THE PROBLEM:
Please copy out each entry, word for word.

DATA LISTING:
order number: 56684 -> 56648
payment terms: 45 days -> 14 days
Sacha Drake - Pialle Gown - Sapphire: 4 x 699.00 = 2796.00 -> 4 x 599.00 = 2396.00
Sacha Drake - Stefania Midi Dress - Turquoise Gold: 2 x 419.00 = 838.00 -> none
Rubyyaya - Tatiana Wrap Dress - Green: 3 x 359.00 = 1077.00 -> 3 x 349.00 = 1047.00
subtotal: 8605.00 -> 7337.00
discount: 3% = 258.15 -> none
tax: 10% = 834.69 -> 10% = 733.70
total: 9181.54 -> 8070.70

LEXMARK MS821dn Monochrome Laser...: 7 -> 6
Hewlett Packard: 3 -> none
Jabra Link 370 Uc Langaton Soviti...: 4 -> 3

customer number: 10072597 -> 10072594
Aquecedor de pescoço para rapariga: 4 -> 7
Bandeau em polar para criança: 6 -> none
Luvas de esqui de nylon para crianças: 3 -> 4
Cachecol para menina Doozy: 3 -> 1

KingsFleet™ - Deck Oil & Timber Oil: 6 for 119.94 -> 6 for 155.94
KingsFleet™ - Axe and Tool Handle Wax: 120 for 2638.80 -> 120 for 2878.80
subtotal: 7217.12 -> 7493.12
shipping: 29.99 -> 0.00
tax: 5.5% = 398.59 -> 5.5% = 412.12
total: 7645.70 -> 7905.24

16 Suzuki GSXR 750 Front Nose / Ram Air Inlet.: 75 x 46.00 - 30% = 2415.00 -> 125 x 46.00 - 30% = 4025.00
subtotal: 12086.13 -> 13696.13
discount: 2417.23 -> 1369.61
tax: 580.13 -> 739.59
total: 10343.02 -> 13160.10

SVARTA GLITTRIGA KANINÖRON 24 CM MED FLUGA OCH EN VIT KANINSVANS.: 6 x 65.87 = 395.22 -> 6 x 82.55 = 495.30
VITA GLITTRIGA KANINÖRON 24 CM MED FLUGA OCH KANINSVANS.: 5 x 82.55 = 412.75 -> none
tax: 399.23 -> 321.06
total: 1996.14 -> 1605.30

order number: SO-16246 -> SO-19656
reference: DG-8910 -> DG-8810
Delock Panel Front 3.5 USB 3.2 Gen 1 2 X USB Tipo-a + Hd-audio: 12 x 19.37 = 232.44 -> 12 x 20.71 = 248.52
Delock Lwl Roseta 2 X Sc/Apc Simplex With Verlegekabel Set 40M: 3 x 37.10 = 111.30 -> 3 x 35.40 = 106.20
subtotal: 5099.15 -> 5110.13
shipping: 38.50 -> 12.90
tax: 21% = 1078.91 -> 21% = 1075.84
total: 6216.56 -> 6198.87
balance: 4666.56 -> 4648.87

EXERCISE SOLUTION:
order number: 56684 -> 56648
payment terms: 45 days -> 14 days
Sacha Drake - Pialle Gown - Sapphire: 4 x 699.00 = 2796.00 -> 4 x 599.00 = 2396.00
Sacha Drake - Stefania Midi Dress - Turquoise Gold: 2 x 419.00 = 838.00 -> none
Rubyyaya - Tatiana Wrap Dress - Green: 3 x 359.00 = 1077.00 -> 3 x 349.00 = 1047.00
subtotal: 8605.00 -> 7337.00
discount: 3% = 258.15 -> none
tax: 10% = 834.69 -> 10% = 733.70
total: 9181.54 -> 8070.70

LEXMARK MS821dn Monochrome Laser...: 7 -> 6
Hewlett Packard: 3 -> none
Jabra Link 370 Uc Langaton Soviti...: 4 -> 3

customer number: 10072597 -> 10072594
Aquecedor de pescoço para rapariga: 4 -> 7
Bandeau em polar para criança: 6 -> none
Luvas de esqui de nylon para crianças: 3 -> 4
Cachecol para menina Doozy: 3 -> 1

KingsFleet™ - Deck Oil & Timber Oil: 6 for 119.94 -> 6 for 155.94
KingsFleet™ - Axe and Tool Handle Wax: 120 for 2638.80 -> 120 for 2878.80
subtotal: 7217.12 -> 7493.12
shipping: 29.99 -> 0.00
tax: 5.5% = 398.59 -> 5.5% = 412.12
total: 7645.70 -> 7905.24

16 Suzuki GSXR 750 Front Nose / Ram Air Inlet.: 75 x 46.00 - 30% = 2415.00 -> 125 x 46.00 - 30% = 4025.00
subtotal: 12086.13 -> 13696.13
discount: 2417.23 -> 1369.61
tax: 580.13 -> 739.59
total: 10343.02 -> 13160.10

SVARTA GLITTRIGA KANINÖRON 24 CM MED FLUGA OCH EN VIT KANINSVANS.: 6 x 65.87 = 395.22 -> 6 x 82.55 = 495.30
VITA GLITTRIGA KANINÖRON 24 CM MED FLUGA OCH KANINSVANS.: 5 x 82.55 = 412.75 -> none
tax: 399.23 -> 321.06
total: 1996.14 -> 1605.30

order number: SO-16246 -> SO-19656
reference: DG-8910 -> DG-8810
Delock Panel Front 3.5 USB 3.2 Gen 1 2 X USB Tipo-a + Hd-audio: 12 x 19.37 = 232.44 -> 12 x 20.71 = 248.52
Delock Lwl Roseta 2 X Sc/Apc Simplex With Verlegekabel Set 40M: 3 x 37.10 = 111.30 -> 3 x 35.40 = 106.20
subtotal: 5099.15 -> 5110.13
shipping: 38.50 -> 12.90
tax: 21% = 1078.91 -> 21% = 1075.84
total: 6216.56 -> 6198.87
balance: 4666.56 -> 4648.87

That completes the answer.